Seychelles First Division
- Season: 2019

= 2019 Seychelles First Division =

The 2019 Seychelles First Division is the 40th season of Seychelles First Division, the top-tier football league in Seychelles. The season started on 9 March 2019.

Due to transitional season, the teams are divided into two mini-leagues. There are no official overall champions.

==Mahé League==
Some results are unknown and have been inferred.

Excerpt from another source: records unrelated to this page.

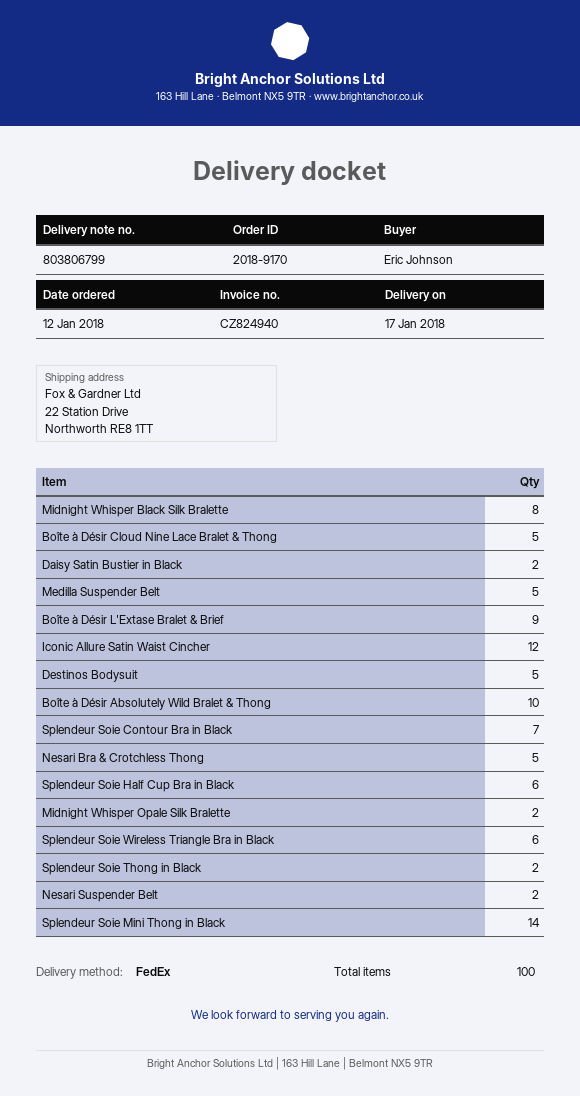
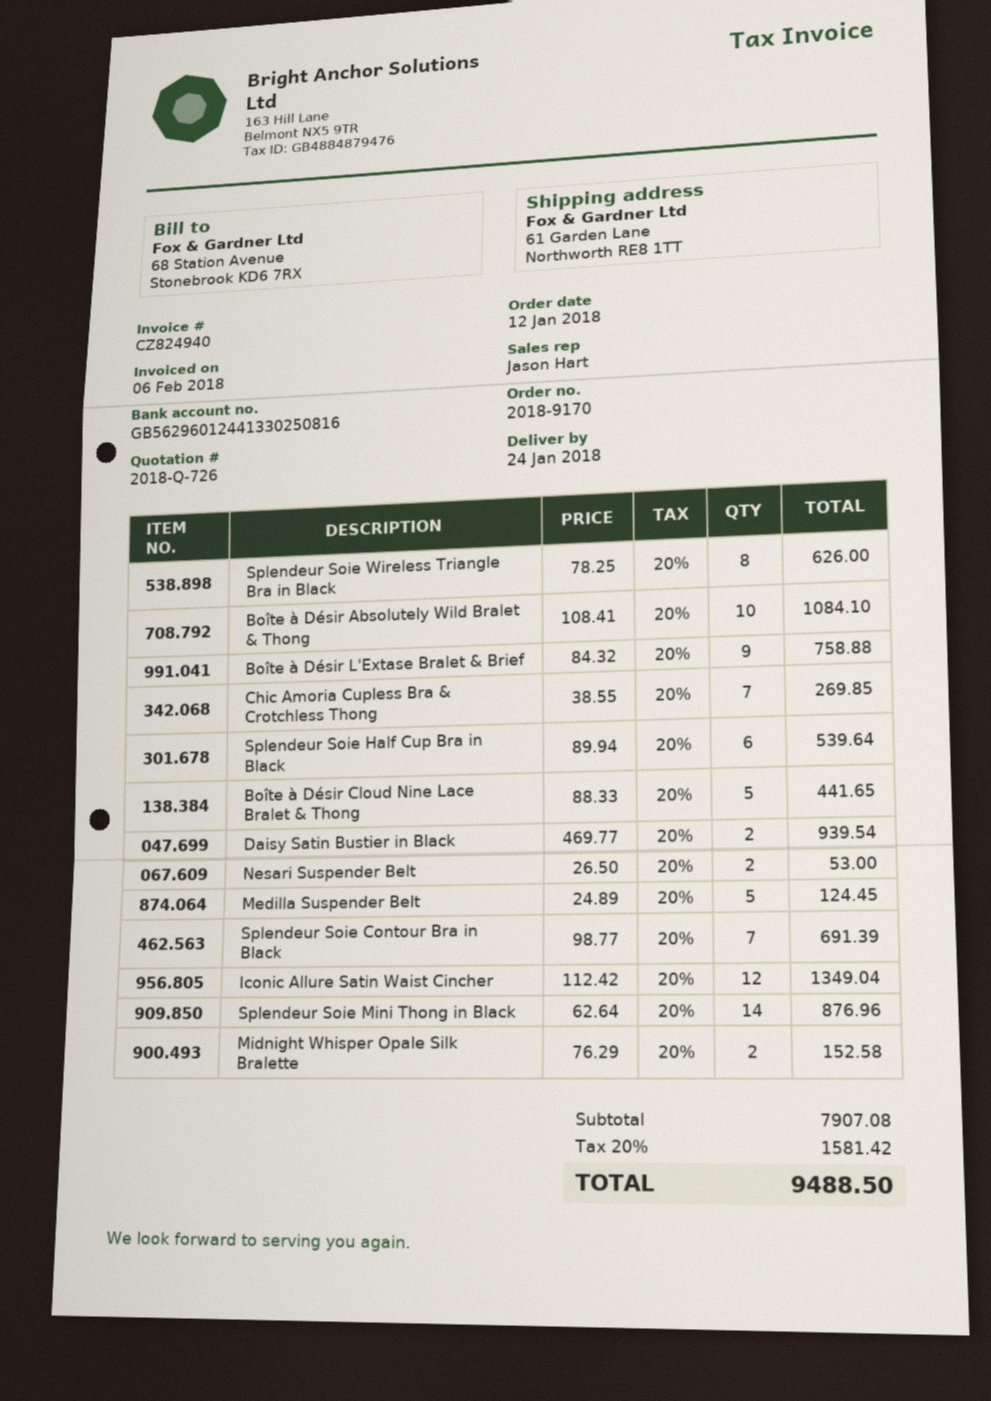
delivery date: 2018-01-17 -> 2018-01-24
ship to: 22 Station Drive, Northworth RE8 1TT -> 61 Garden Lane, Northworth RE8 1TT
Midnight Whisper Black Silk Bralette: 8 -> none
Destinos Bodysuit: 5 -> none
Nesari Bra & Crotchless Thong: 5 -> none
Splendeur Soie Wireless Triangle Bra in Black: 6 -> 8
Splendeur Soie Thong in Black: 2 -> none
Chic Amoria Cupless Bra & Crotchless Thong: none -> 7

| Pos | Team | Pld | W | D | L | GF | GA | GD | Pts |
|---|---|---|---|---|---|---|---|---|---|
| 1 | Northern Dynamo | 11 | 7 | 3 | 1 | 19 | 11 | +8 | 24 |
| 2 | Saint Louis Suns United | 11 | 6 | 4 | 1 | 22 | 13 | +9 | 22 |
| 3 | Saint Michel | 12 | 5 | 6 | 1 | 26 | 12 | +14 | 21 |
| 4 | Foresters (Mont Fleuri) | 9 | 3 | 4 | 2 | 14 | 11 | +3 | 13 |
| 5 | Red Star Defence Forces | 10 | 3 | 2 | 5 | 13 | 12 | +1 | 11 |
| 6 | Victoria City | 12 | 2 | 4 | 6 | 15 | 29 | −14 | 10 |
| 7 | Au Cap | 11 | 0 | 1 | 10 | 12 | 33 | −21 | 1 |

==Inner-Island League==

Some results are unknown and have been inferred.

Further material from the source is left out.